■ TASK BRIEF
Using the entries that follow, collect the lines where the word "YouMobile" appears.
BEGIN EXTRACTED MATERIAL
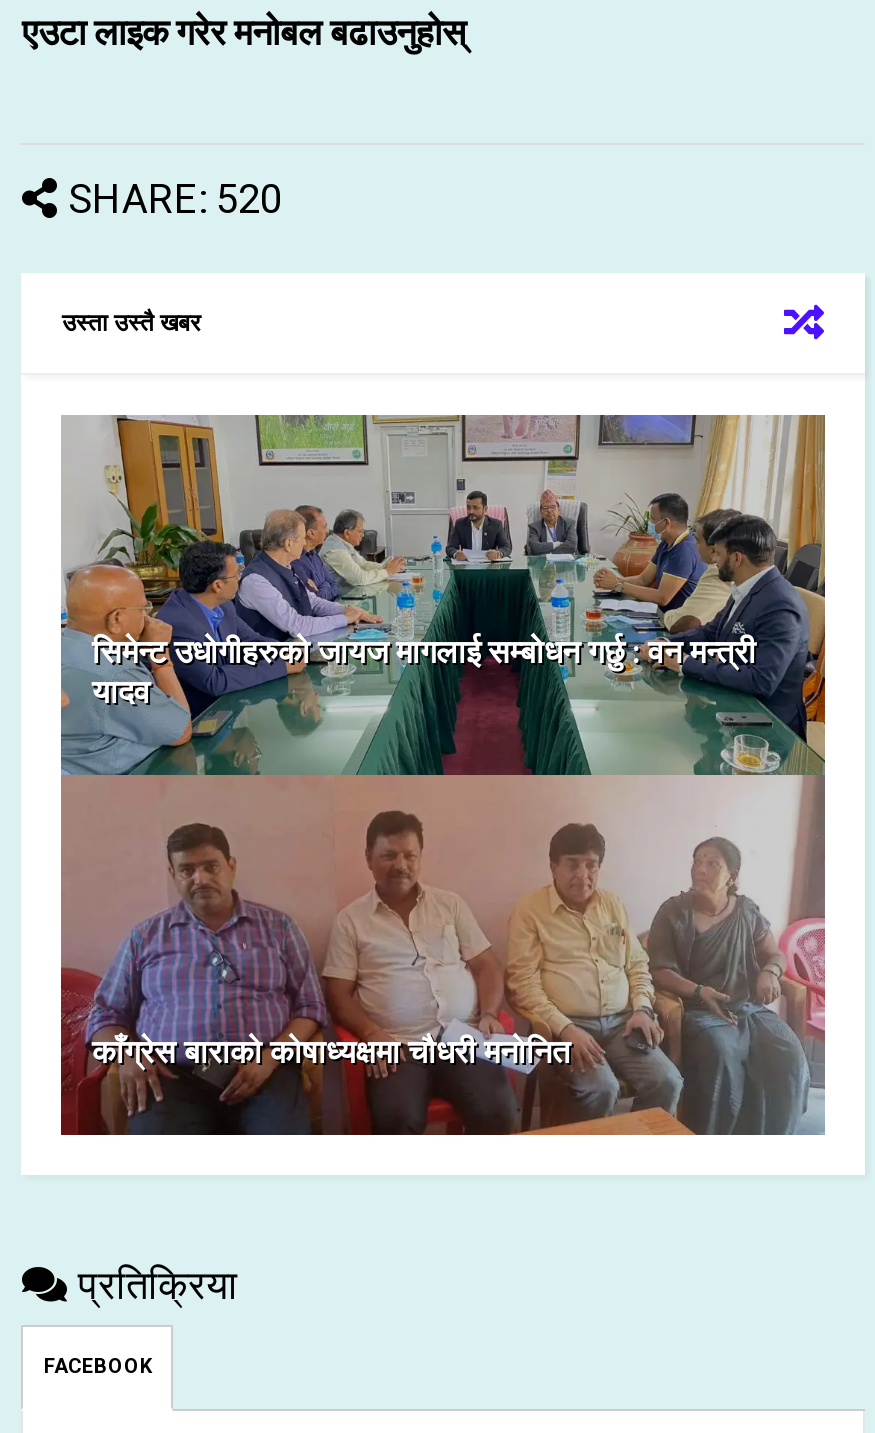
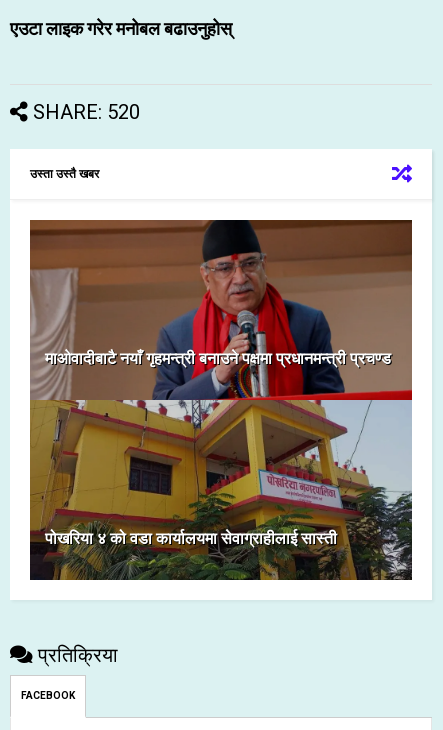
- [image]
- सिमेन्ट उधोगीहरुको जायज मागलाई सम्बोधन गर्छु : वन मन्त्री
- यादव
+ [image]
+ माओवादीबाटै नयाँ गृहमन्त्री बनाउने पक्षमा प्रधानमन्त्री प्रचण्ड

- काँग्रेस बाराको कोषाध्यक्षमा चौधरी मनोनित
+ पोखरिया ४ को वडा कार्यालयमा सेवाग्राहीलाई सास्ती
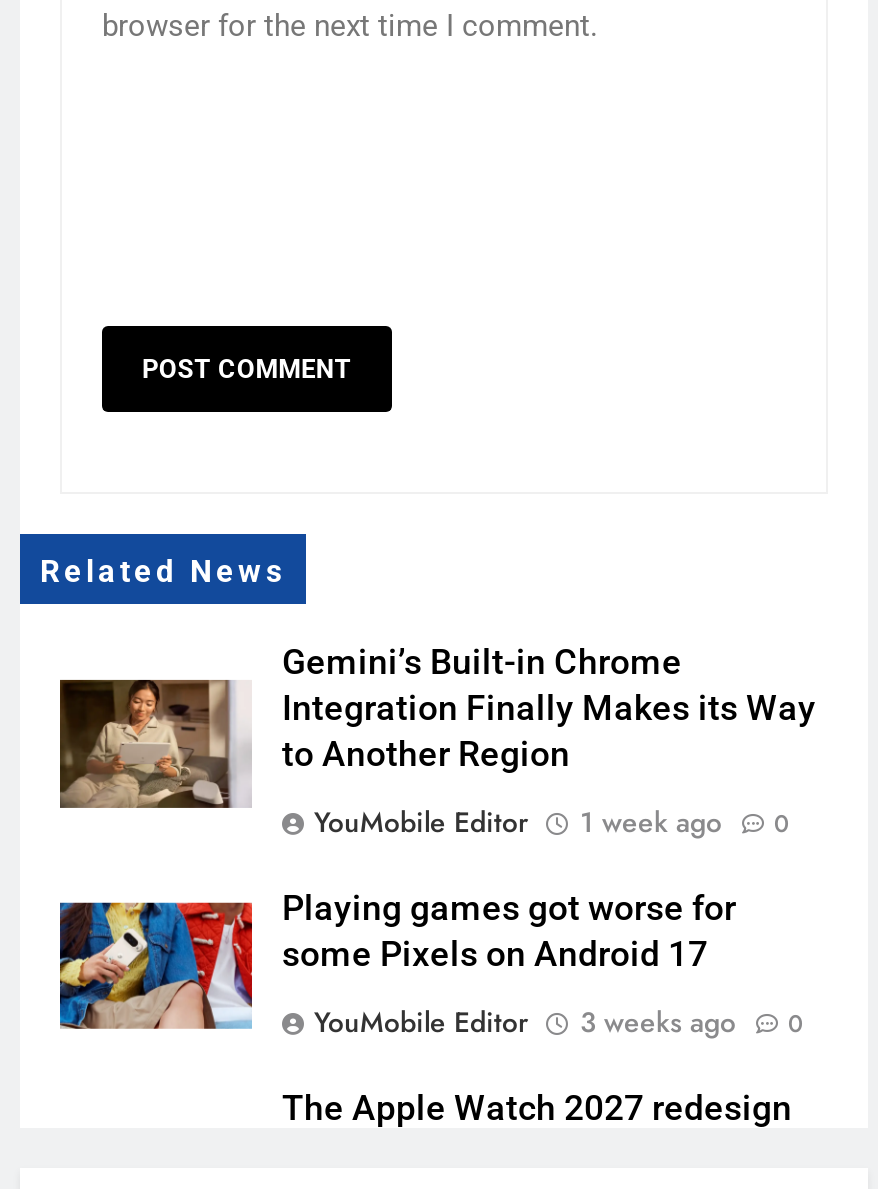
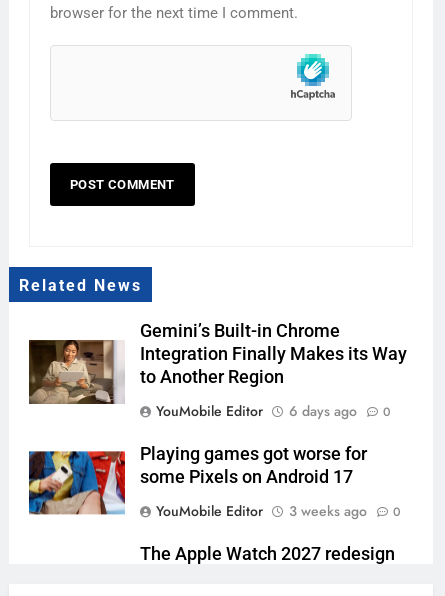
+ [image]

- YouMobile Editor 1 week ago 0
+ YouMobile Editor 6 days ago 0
END EXTRACTED MATERIAL
■ WRITTEN ANSWER
- YouMobile Editor 1 week ago 0
+ YouMobile Editor 6 days ago 0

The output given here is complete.